A user opens the Taobao app, picks a model photo, and drops in six reference images: a coat, an inner shirt, pants, shoes, a hat and a bag. They tap a button. Less than seven seconds later, a fresh photo appears — same face, same background, every garment placed correctly with the coat unzipped, revealing the inner shirt. Multiply this by tens of millions of requests per service window, and you get a sense of what Tstars-Tryon 1.0 is solving. This is not the lab-clean VITON-HD setting where one t-shirt gets pasted onto a fashion model in a studio. This is virtual try-on at e-commerce scale, on real-world photos, with stacked outfits and accessories — and it is running today.

Motivation

Virtual try-on (VTON) has been a popular research topic since 2017, and most academic systems treat it as masked inpainting: take a person photo, segment out the garment region, then condition a generative model on a flat reference garment to fill the masked area.

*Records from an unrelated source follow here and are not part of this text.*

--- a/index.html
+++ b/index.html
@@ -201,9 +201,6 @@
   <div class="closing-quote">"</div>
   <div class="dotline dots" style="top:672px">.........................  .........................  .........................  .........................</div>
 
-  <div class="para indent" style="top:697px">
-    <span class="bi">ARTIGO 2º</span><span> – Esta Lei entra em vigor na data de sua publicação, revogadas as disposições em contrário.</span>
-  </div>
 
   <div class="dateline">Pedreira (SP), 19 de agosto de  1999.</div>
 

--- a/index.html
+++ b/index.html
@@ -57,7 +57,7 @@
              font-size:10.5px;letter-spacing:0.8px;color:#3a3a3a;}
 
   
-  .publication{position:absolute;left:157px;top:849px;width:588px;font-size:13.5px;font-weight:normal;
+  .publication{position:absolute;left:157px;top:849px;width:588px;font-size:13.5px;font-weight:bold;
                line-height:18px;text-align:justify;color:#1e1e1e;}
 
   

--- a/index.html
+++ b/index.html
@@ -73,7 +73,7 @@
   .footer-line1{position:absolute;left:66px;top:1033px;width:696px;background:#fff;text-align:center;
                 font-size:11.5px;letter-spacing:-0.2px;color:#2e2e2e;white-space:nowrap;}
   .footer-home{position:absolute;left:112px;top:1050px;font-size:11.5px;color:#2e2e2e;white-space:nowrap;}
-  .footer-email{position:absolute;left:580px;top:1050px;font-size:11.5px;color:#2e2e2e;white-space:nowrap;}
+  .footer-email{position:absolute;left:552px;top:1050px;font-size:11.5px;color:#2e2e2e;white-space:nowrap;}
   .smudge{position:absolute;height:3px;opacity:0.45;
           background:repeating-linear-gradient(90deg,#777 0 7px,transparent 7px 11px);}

CatVTON, FitDiT, FastFit, Leffa — they all live in this paradigm and are evaluated on VITON-HD or DressCode, which are studio-clean datasets with one garment at a time.

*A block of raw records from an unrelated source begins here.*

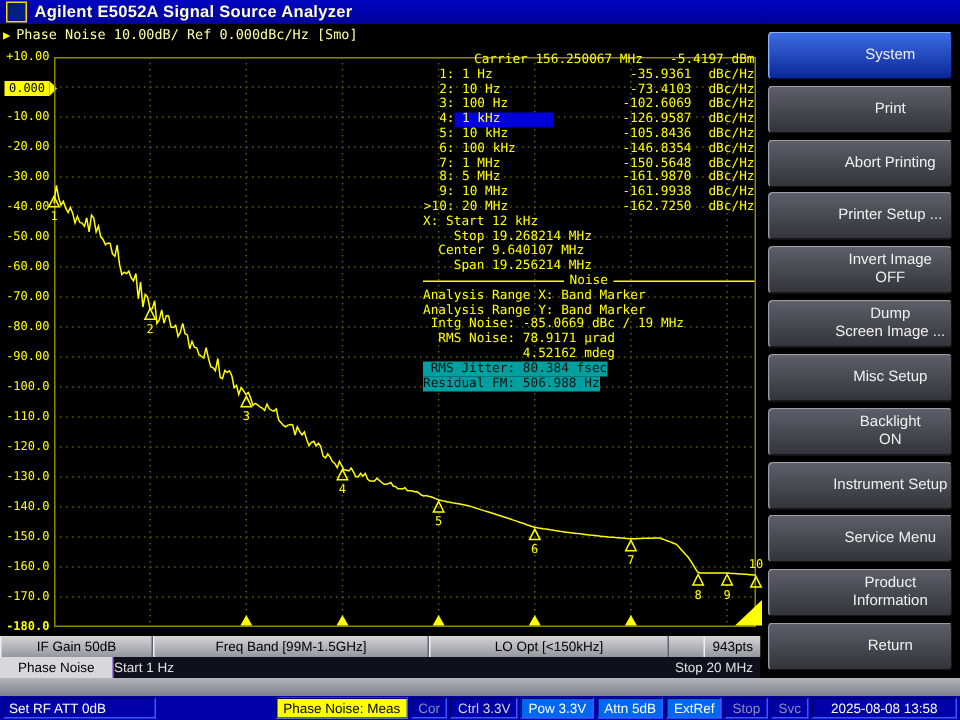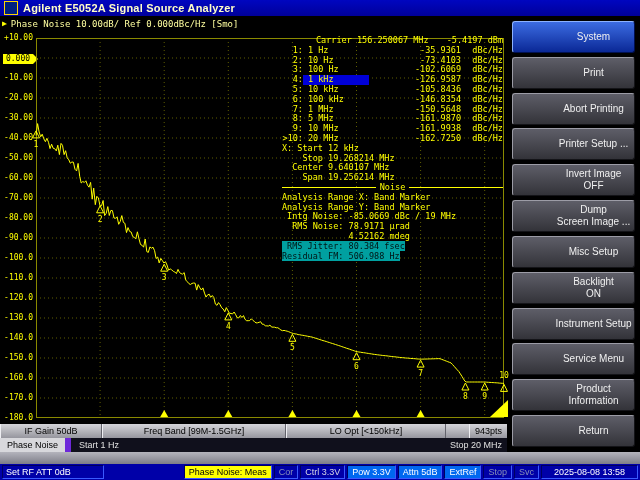--- a/index.html
+++ b/index.html
@@ -110,7 +110,7 @@
             <div class="ylab" style="top: 321px;">-150.0</div>
             <div class="ylab" style="top: 341px;">-160.0</div>
             <div class="ylab" style="top: 361px;">-170.0</div>
-            <div class="ylab" style="top: 381px;">-180.0</div>
+            <div class="ylab" style="top: 381px; font-weight: bold;">-180.0</div>
           </div>
         <svg id="plot" width="468" height="380" viewBox="0 0 468 380">
             <line x1="0" y1="20" x2="468" y2="20" stroke="#5e5e00" stroke-dasharray="1 3"></line>

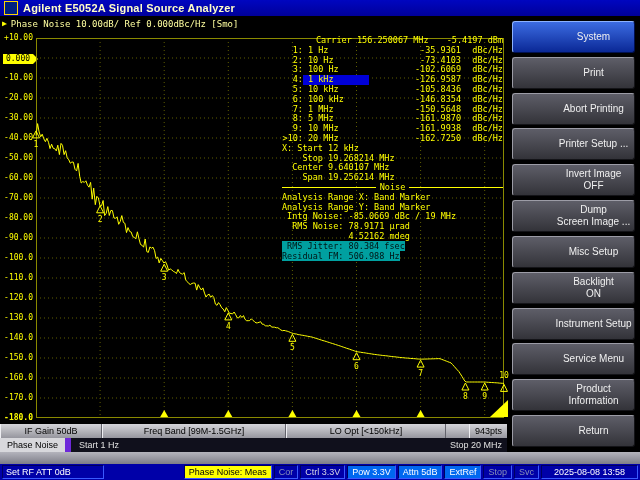--- a/index.html
+++ b/index.html
@@ -49,7 +49,7 @@
   .points-seg{margin-left:auto;display:flex;align-items:center;padding:0 5px;border-left:1px solid #eeeef2;}
 
   .sweep-row{height:14px;display:flex;background:#10101c;font-size:9px;align-items:stretch;}
-  .trace-tab{background:#d8d8dc;color:#000;padding:0 7px;display:flex;align-items:center;border-right:6px solid #6d28d9;}
+  .trace-tab{background:#d8d8dc;color:#000;padding:0 12px;display:flex;align-items:center;border-right:1px solid #6d28d9;}
   .start-label{color:#e0e0e0;padding-left:8px;flex:1;display:flex;align-items:center;}
   .stop-label{color:#e0e0e0;padding-right:5px;display:flex;align-items:center;}
 

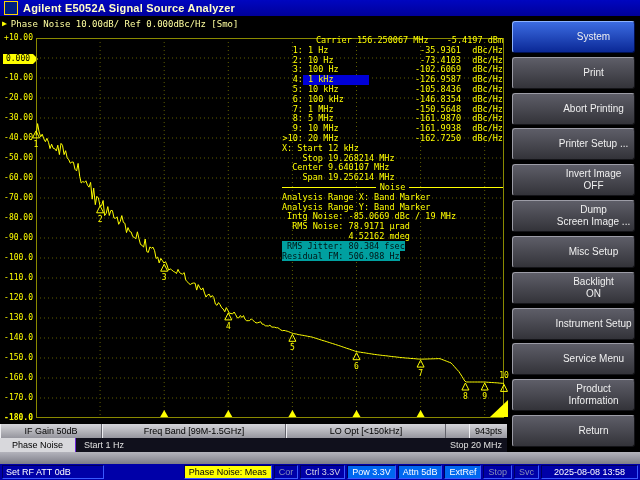--- a/index.html
+++ b/index.html
@@ -50,7 +50,7 @@
 
   .sweep-row{height:14px;display:flex;background:#10101c;font-size:9px;align-items:stretch;}
   .trace-tab{background:#d8d8dc;color:#000;padding:0 12px;display:flex;align-items:center;border-right:1px solid #6d28d9;}
-  .start-label{color:#e0e0e0;padding-left:8px;flex:1;display:flex;align-items:center;}
+  .start-label{color:#e0e0e0;flex:1;display:flex;align-items:center;}
   .stop-label{color:#e0e0e0;padding-right:5px;display:flex;align-items:center;}
 
   .bezel-strip{flex:0 0 12px;background:linear-gradient(#b4b4bc,#7e7e88);}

This breaks down the moment you point it at a real e-commerce user:

  • Their photos have complex backgrounds, motion blur, partial occlusion, sometimes anime avatars or 3D characters.
  • They want to try multiple items together — a jacket plus an inner shirt, plus shoes, plus a hat — with correct layering (“keep the jacket open, show the t-shirt”).
  • A reliable human-parsing mask is often impossible to obtain.

On the other hand, general-purpose image editing models (QwenEdit, FLUX.2, GPT-Image-1.5, Nano Banana Pro, Seedream5 lite) handle the editing flexibility but collapse in different ways: they lose facial identity, omit reference garments, hallucinate colors, and — critically — take roughly 200 seconds per image at the relevant quality level. For a C-end product, 200 seconds is a non-starter.

Tstars-Tryon 1.0 sits in the gap between these two camps. It is a commercial-scale system deployed on Taobao’s “AI Try-On” feature, built on a single 5B-parameter Multi-Modal Diffusion Transformer (MMDiT). It supports up to 6 reference garments across 8 fashion categories (tops, pants, skirts, dresses, coats, shoes, bags, hats), runs in 3.92 s for single-garment and 6.74 s for multi-garment on H200, and beats both academic VTON specialists and frontier closed-source editors on a multi-dimensional benchmark.

Key Idea

Forget masks. Forget warping modules. The central reframing of Tstars-Tryon is this:

Virtual try-on is not inpainting. It is multi-image instruction-following editing.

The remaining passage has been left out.